I used to work up on 92nd street, near Broadway, and after work, 2 hours to kill before school, I couldn’t always walk, and I couldn’t always go to the gym, and I sure as hell wasn’t going to sit in a pre-school classroom cutting and tracing and preparing shit for the next day. So I’d head down to Riverside Park; benches and kids and dogs and the water. Wind and boats, and man, fucking cold in the winter. But outdoors, and somewhere for me to sit, watch myself exhale in puffs of steam, my notebook open and all the thoughts I can never get away from.
Now I work on Wall Street, there’s Battery Park, again water, people, rollerblades. But tourists and scruffy men trying to sell me watches and lonely at night. That place dies after 5:00 p.m. And Sundays, where to go on Sundays: Times Square is all about lights and commercialism and throngs and traffic, and anyway, there’s nowhere to sit.
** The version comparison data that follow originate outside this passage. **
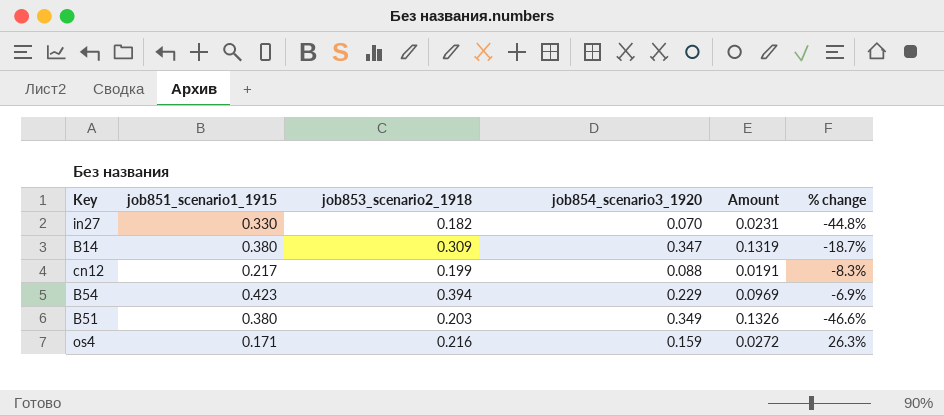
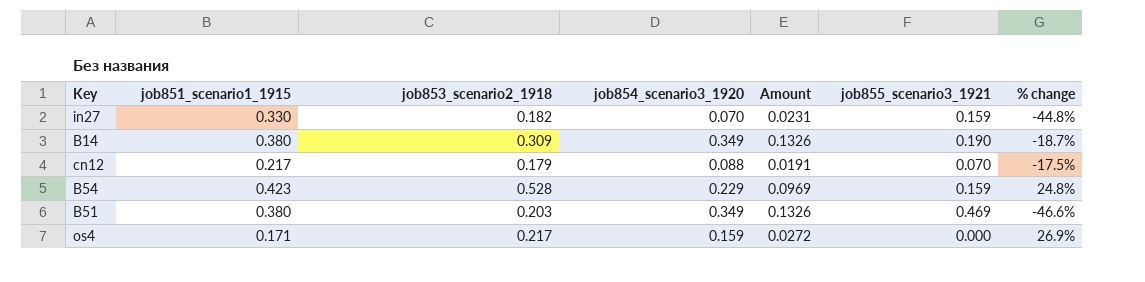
column job855_scenario3_1921 | position: none -> 6
B14 | job854_scenario3_1920: 0.347 -> 0.349
B14 | Amount: 0.1319 -> 0.1326
cn12 | job853_scenario2_1918: 0.199 -> 0.179
cn12 | % change: -8.3% -> -17.5%
B54 | job853_scenario2_1918: 0.394 -> 0.528
B54 | % change: -6.9% -> 24.8%
os4 | job853_scenario2_1918: 0.216 -> 0.217
os4 | % change: 26.3% -> 26.9%

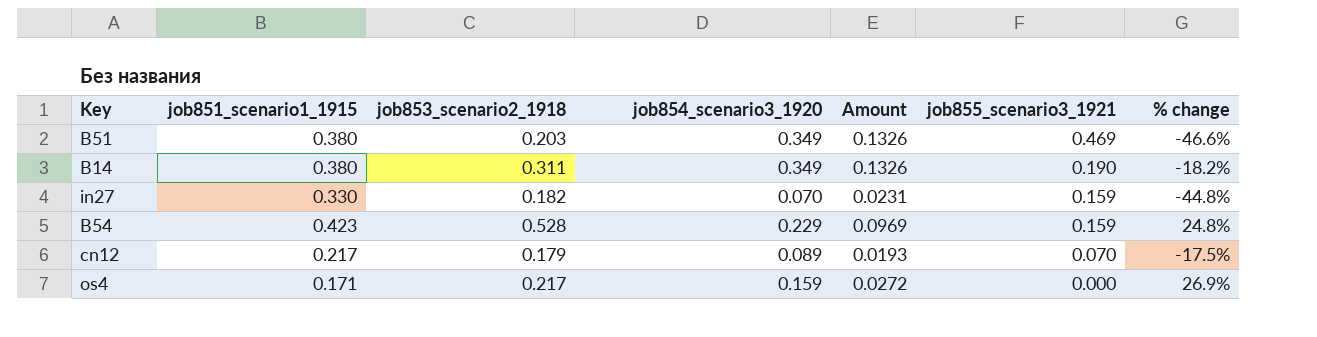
row order: none -> job855_scenario3_1921 descending
B14 | job853_scenario2_1918: 0.309 -> 0.311
B14 | % change: -18.7% -> -18.2%
cn12 | job854_scenario3_1920: 0.088 -> 0.089
cn12 | Amount: 0.0191 -> 0.0193

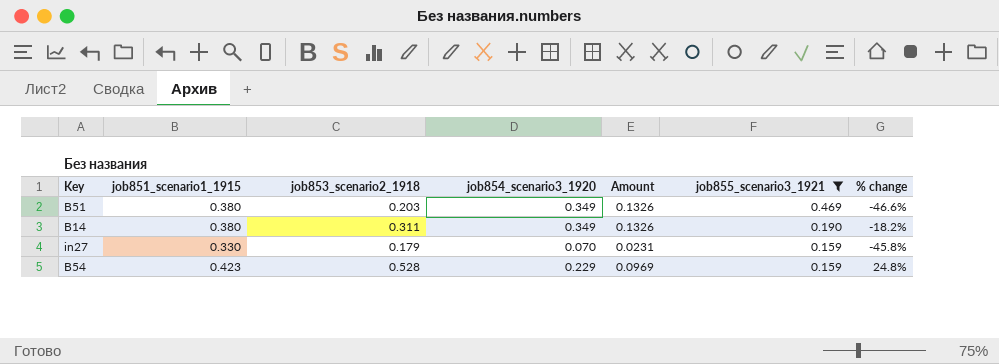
filter: none -> job855_scenario3_1921 >= 0.159
in27 | job853_scenario2_1918: 0.182 -> 0.179
in27 | % change: -44.8% -> -45.8%

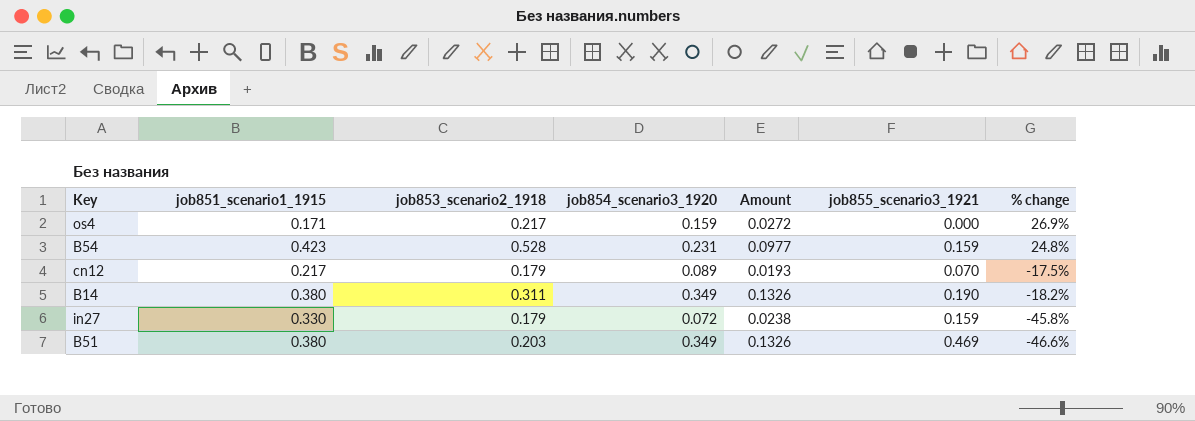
filter: job855_scenario3_1921 >= 0.159 -> none
row order: job855_scenario3_1921 descending -> % change descending
B54 | job854_scenario3_1920: 0.229 -> 0.231
B54 | Amount: 0.0969 -> 0.0977
in27 | job854_scenario3_1920: 0.070 -> 0.072
in27 | Amount: 0.0231 -> 0.0238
So I found Union Square, I don’t know where it’s been until now. The big wide steps and stores for warmth and the smoking wall. No water, but people and space and God, that’s pretty much enough for me on a Sunday when I can’t stay at home with the walls constricting and the thoughts crowding in, it’s easier to write when I’m outdoors; my mind doesn’t ease up but the space and freezing fingers and always something to watch, they distract me and splinter the thoughts into thousands of fragments, tangents to follow and pick and choose. I can get lost here and it’s okay.
I can feel invisible and present and that’s more than okay, that’s pretty much all I want on a Sunday afternoon, invisible presence and somewhere to sit in this city.